- What is expected:
Return each line below holding the string "Ultima".

- Supplied data:
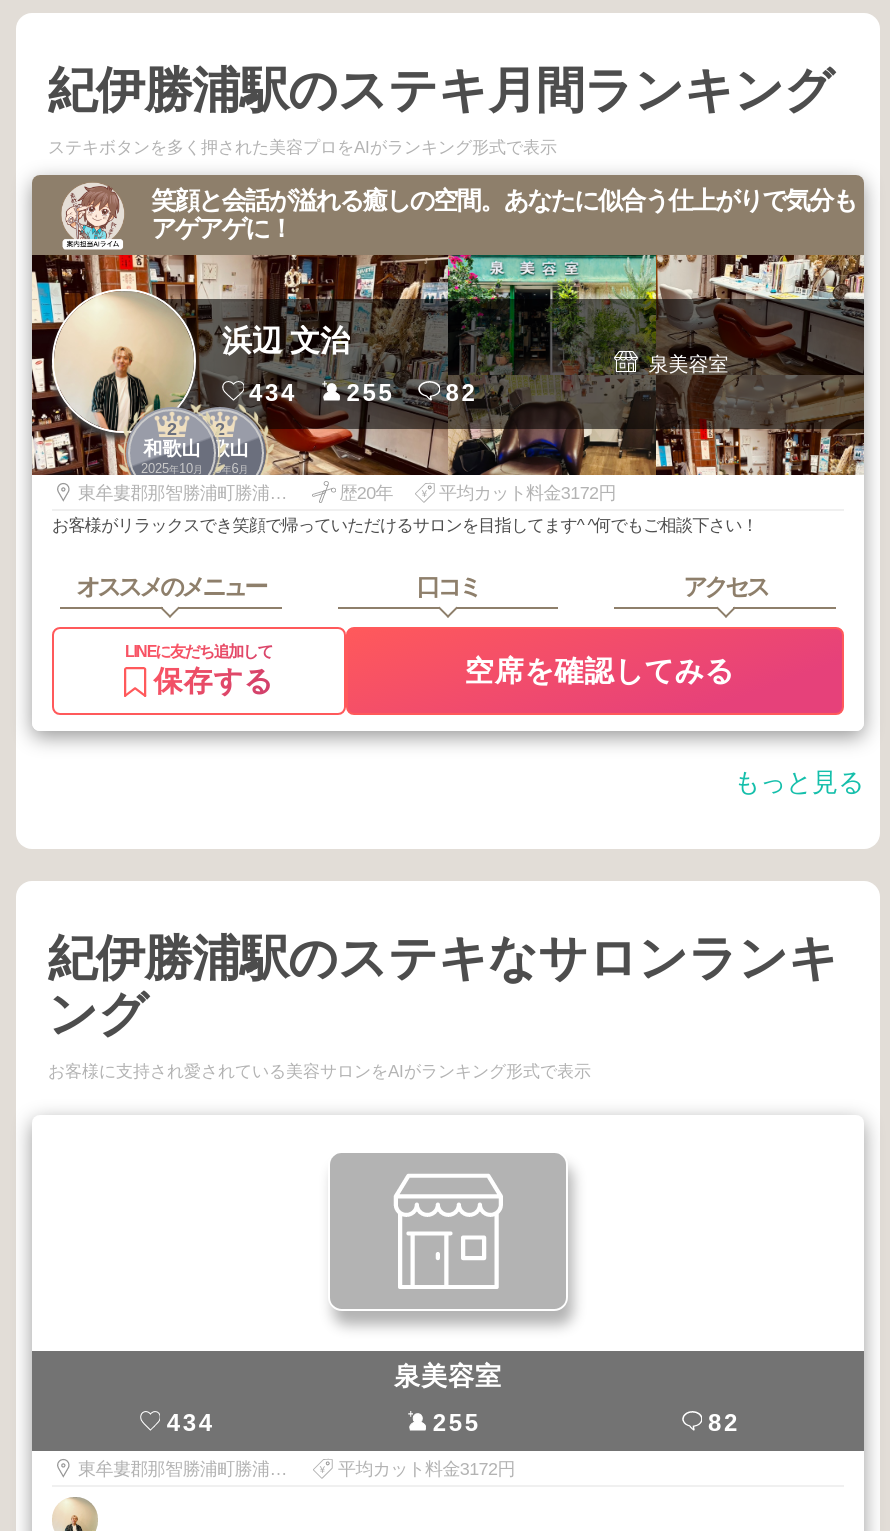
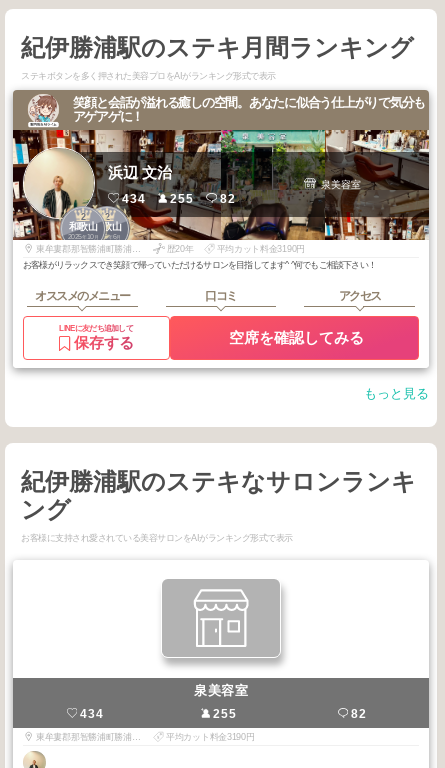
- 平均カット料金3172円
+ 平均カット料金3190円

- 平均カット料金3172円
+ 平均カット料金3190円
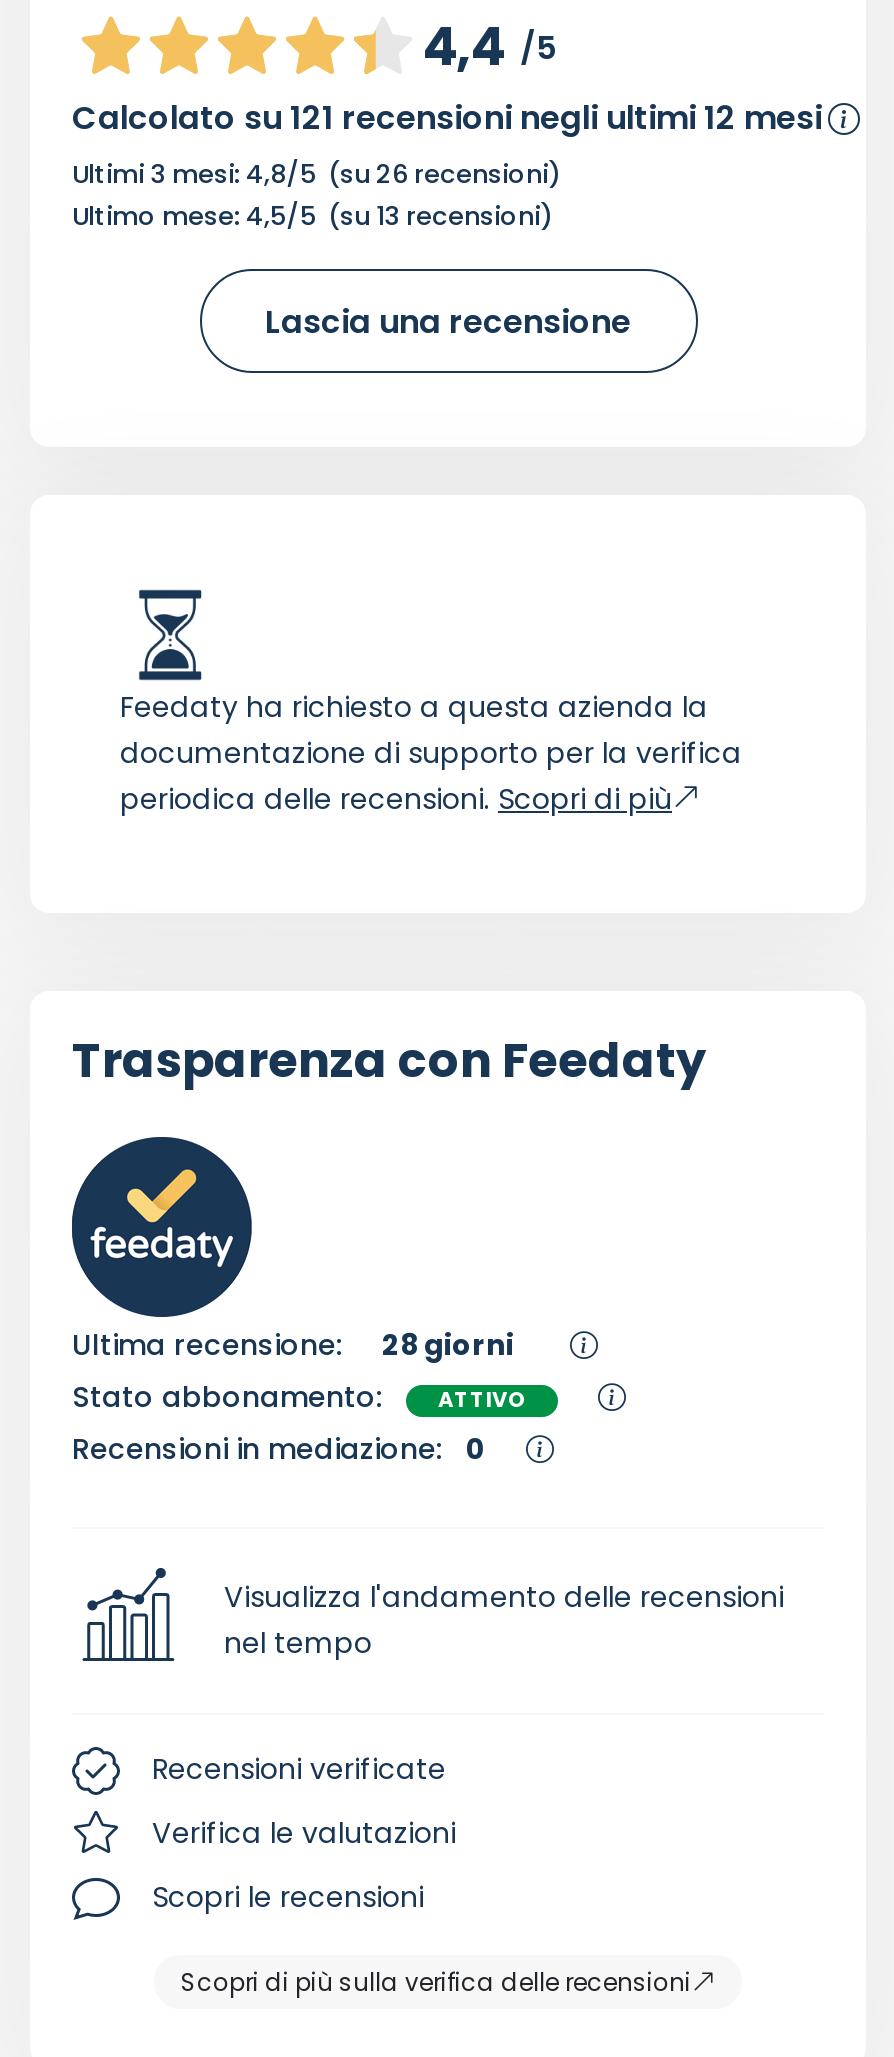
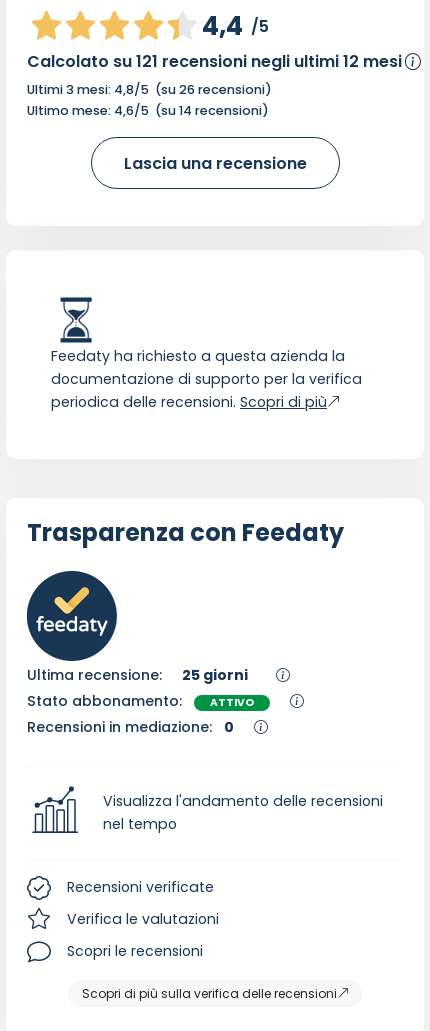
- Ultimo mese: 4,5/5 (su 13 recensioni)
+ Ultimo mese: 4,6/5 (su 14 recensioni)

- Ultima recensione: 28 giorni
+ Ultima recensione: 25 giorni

- Solved exercise:
- Ultima recensione: 28 giorni
+ Ultima recensione: 25 giorni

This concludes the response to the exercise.